VDG JAHRBUCH 2001
Elvira PETROVI]
„Warum ich (kein) Deutsch mag“– eine Untersuchung der Motivation zum Deutschlernen Übersetzung von Velimir Petrovi}
Von den ehemaligen, jetzigen und potenziellen Deutsch Lernenden ist oft die Meinung zu hören, Deutsch sei eine schwer zu erlernende Sprache, wohingegen Englisch viel leichter, schöner und nützlicher sei. Worauf beruht diese Auffassung und gibt es eine Rechtfertigung dafür? – Eine Verfolgung und Untersuchung der Motivation zum Fremdsprachenlernen bei den Osijeker Schülern deutet auf gewisse Gründe für diese Erscheinung hin, aber auch auf Möglichkeiten, wie die Veränderung dieser Beziehung zum Deutschen im positiven Sinne zu beeinflussen wäre. Den Osijekern war Deutsch bis zum Ende des Zweiten Weltkrieges eine gut vertraute Sprache. Fast jeder Einwohner der Stadt Osijek, ob jung oder alt, bediente sich damals der Osijeker Variante der deutschen Sprache – des "essekerischen"1 Idioms. Wie nahe diese Variante der deutschen Standardsprache stand, das hing vom Bildungsgrad des Einzelnen ab bzw. von der Dauer einer systematischen Erlernung dieser Sprache, der er in der Schule ausgesetzt war. Deutsch als Unterrichtfach war zu jener Zeit in dieser Gegend überhaupt nicht fragwürdig. Neben dem etwas schwächer vertretenen Französischen galt Deutsch als Weltsprache, die jeder gebildete Mensch beherrschen musste. Deshalb war Deutsch ein obligatorisches Unterrichtsfach in allen Schulen, in denen auch Fremdsprachen gelehrt wurden.
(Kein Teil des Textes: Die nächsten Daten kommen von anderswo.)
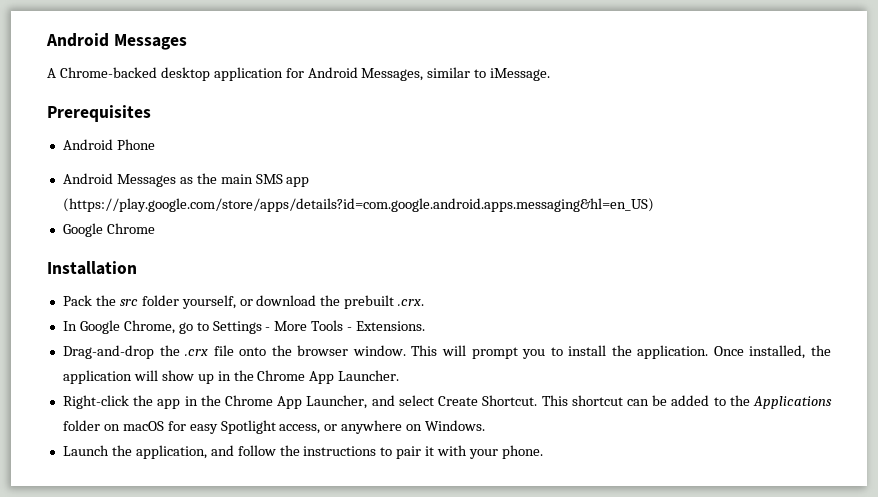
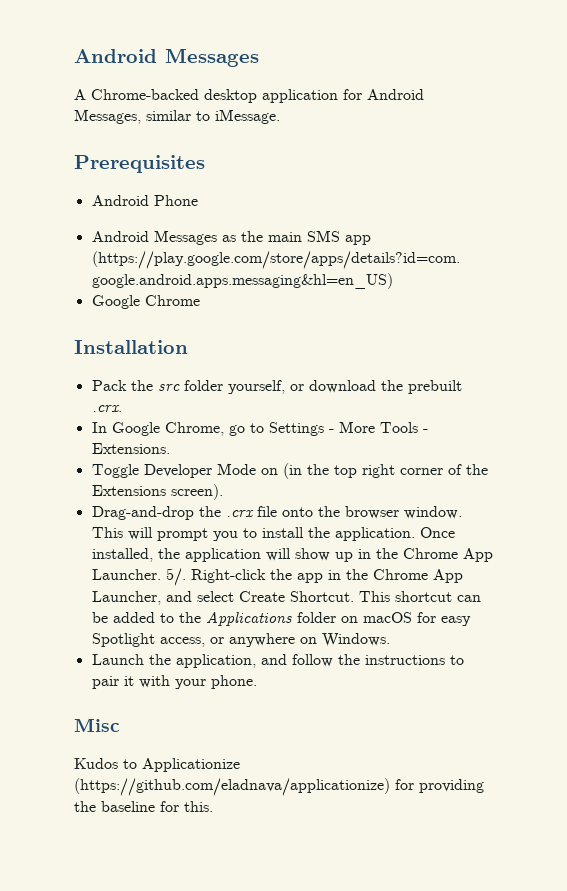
(426, 326) none -> [91,463,488,479] [91,484,223,500] // Toggle Developer Mode on (in the top right corner of the Extensions screen).
(400, 375) // -> [165,568,186,586] 5/.
(543, 452) none -> [74,718,120,732] [74,758,240,772] [74,778,484,796] [74,801,213,812] // Misc // Kudos to Applicationize (https://github.com/eladnava/applicationize) for providing the baseline for this.

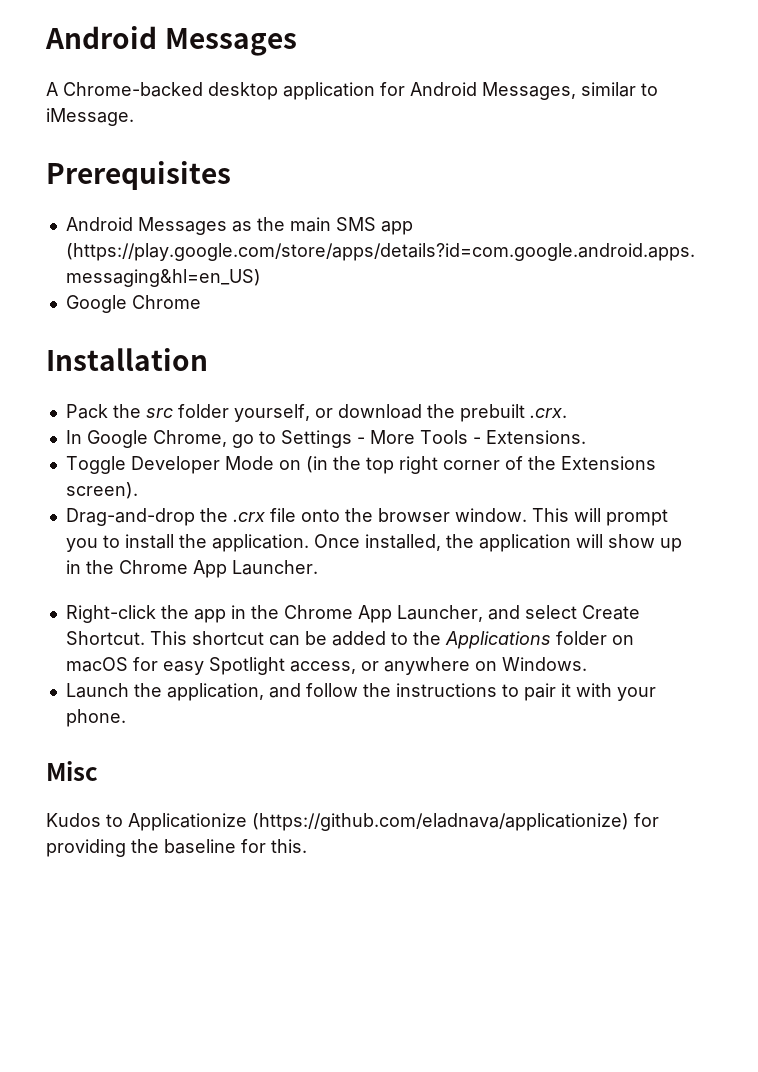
[91,195,198,206] // Android Phone -> (231, 175) none
[165,568,186,586] 5/. -> (318, 567) //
Weder Eltern noch Schüler sträubten sich dagegen, wenn auch damals ebenso viele Schüler Probleme bei der Beherrschung der Grammatik und der Rechtschreibung der deutschen Standardsprache hatten. Der Zweite Weltkrieg hat die Beziehung zum Deutschen nicht nur in unserem Land, sondern auch in der ganzen Welt von Grund auf verändert. Die Verarmung Deutschlands nach dem Ersten Weltkrieg, besonders aber die nationalsozialistische Politik im Deutschland der 30er Jahre führte dazu, dass führende österreichische und deutsche Köpfe in allen Bereichen der Wissenschaft und Kunst ins Exil gingen. Die Mehrheit der Vertriebenen fand ihre neue Heimat in einem der Länder des englischen Sprachraums. So verlor die deutsche Sprache, die anfangs des 20. Jahrhunderts die primäre Sprache wissenschaftlicher Publikationen und Abhandlungen war, ihre führende Position zu Gunsten des Englischen, dessen 1
Die Stadt Osijek wird in dieser Mundart Essek (standardsprachlich Esseg) genannt (Anm. des Übersetzers).